UÇANKUŞ İHBAR HATTI: Whatsapp Telefon: 0 532 472 88 88 E-Posta: haber@ucankus.net Haber Merkezi: 0212 283 54 54

"İBRAHİM TATLISES BENİ ALDATTIĞINI HİÇBİR ZAMAN KABUL ETMEDİ"

Ayşegül Yıldız, İbrahim Tatlıses ile 20 yıllık beraberliğinin ardından ilişkisi ve biten evliliği hakkında ilk kez Posta gazetesinden Oya Çınar’a konuştu.

"İBRAHİM TATLISES BENİ ALDATTIĞINI HİÇBİR ZAMAN KABUL ETMEDİ"

İşte o röportaj:

Neler yapıyorsunuz?

Bir süredir çocuk tekstili işindeyim. Kızım Elif Ada, 5 yaşında. Ona hiç istediğim gibi kıyafet bulamıyordum. Neden ben yapmıyorum dedim ve başladım. Holdingleşme yolunda ilerliyorum (gülüyor).

Duygu dünyanız nasıl?

36 yaşındayım, nihayet ne istediğimin idrakına vardığım, iyi hissettiğim bir dönemdeyim. Sadece huzur ve sağlık!

Bu noktaya nasıl geldiniz?

Epey zor. Birçok tecrübeye erken yaşta vakıf oldum. İyisiyle kötüsüyle değişik sınavlardan geçtim ve hepsini başarıyla atlattım. Mükafatı da kızım Elif Ada oldu. Artık geçmiş tamamen kapandı.

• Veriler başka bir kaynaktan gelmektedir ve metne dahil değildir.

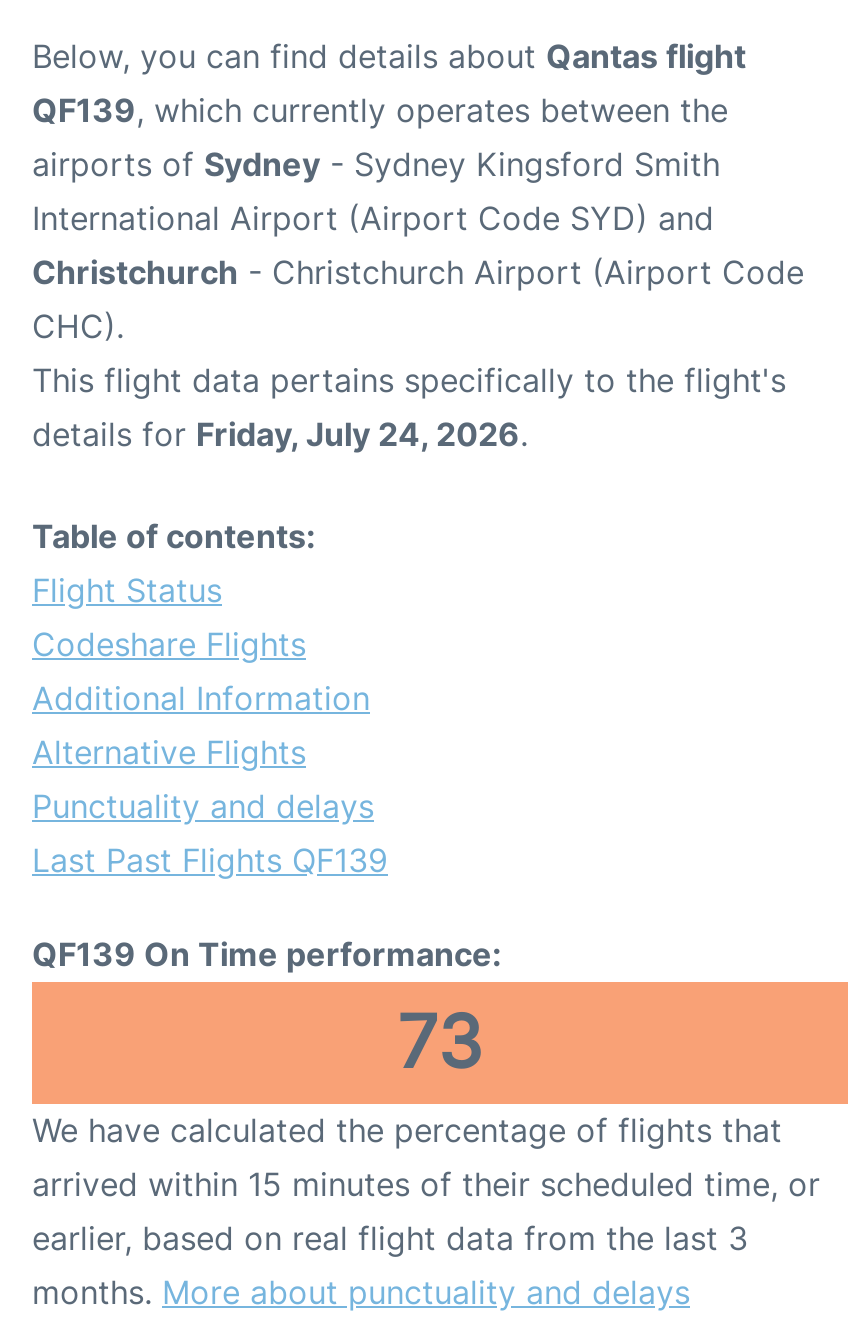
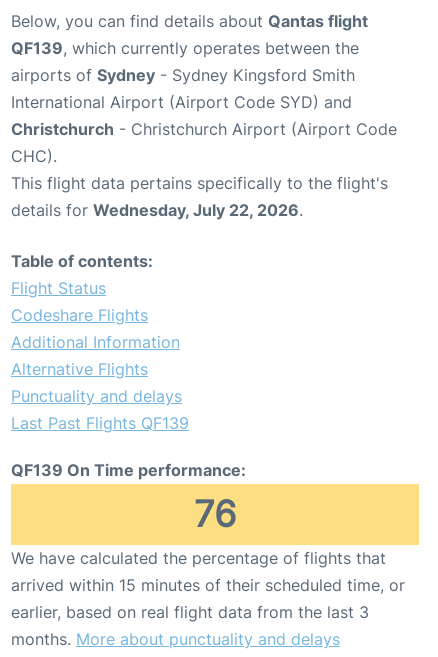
- details for Friday, July 24, 2026.
+ details for Wednesday, July 22, 2026.

- 73
+ 76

Gündemden düşmediğiniz fırtınalı bir hayatınız oldu. En zoru neydi?

Kendimi ifade edememekti. Bazı insanlar çok kötü ve zannediyorlar ki siz kötülük yapamazsınız. Zeka olarak hepsini katlayıp fırlatıp atacakken hep, “Allah’ım beni kötü insanlara uydurma” diyerek dua etmek zordu. İnsanoğlu yoldan çıkmaya çok müsait. Büyük kötülükler yapabilirdim aslında.

Sizi ne durdurdu?

Her şeyin geri döndüğüne ve Allah’ın adaletinin şaşmayacağına inanıyorum.

Adı İbrahim Tatlıses ile anılan diğer kadınlar medyada daha fazla görünürdü...

“İbrahim Tatlıses’in sevgilisiyim” diye ortada dolaşmak kadar saçma bir durum yok. Başka birinin başarısıyla hava atmak anlamsız. Birçok kişi bunu idrak edemiyor. Ortada öyle dolaşıyor. Karakterle alakalı herhalde.

İlişkiniz başladığında yaşınız çok küçüktü değil mi?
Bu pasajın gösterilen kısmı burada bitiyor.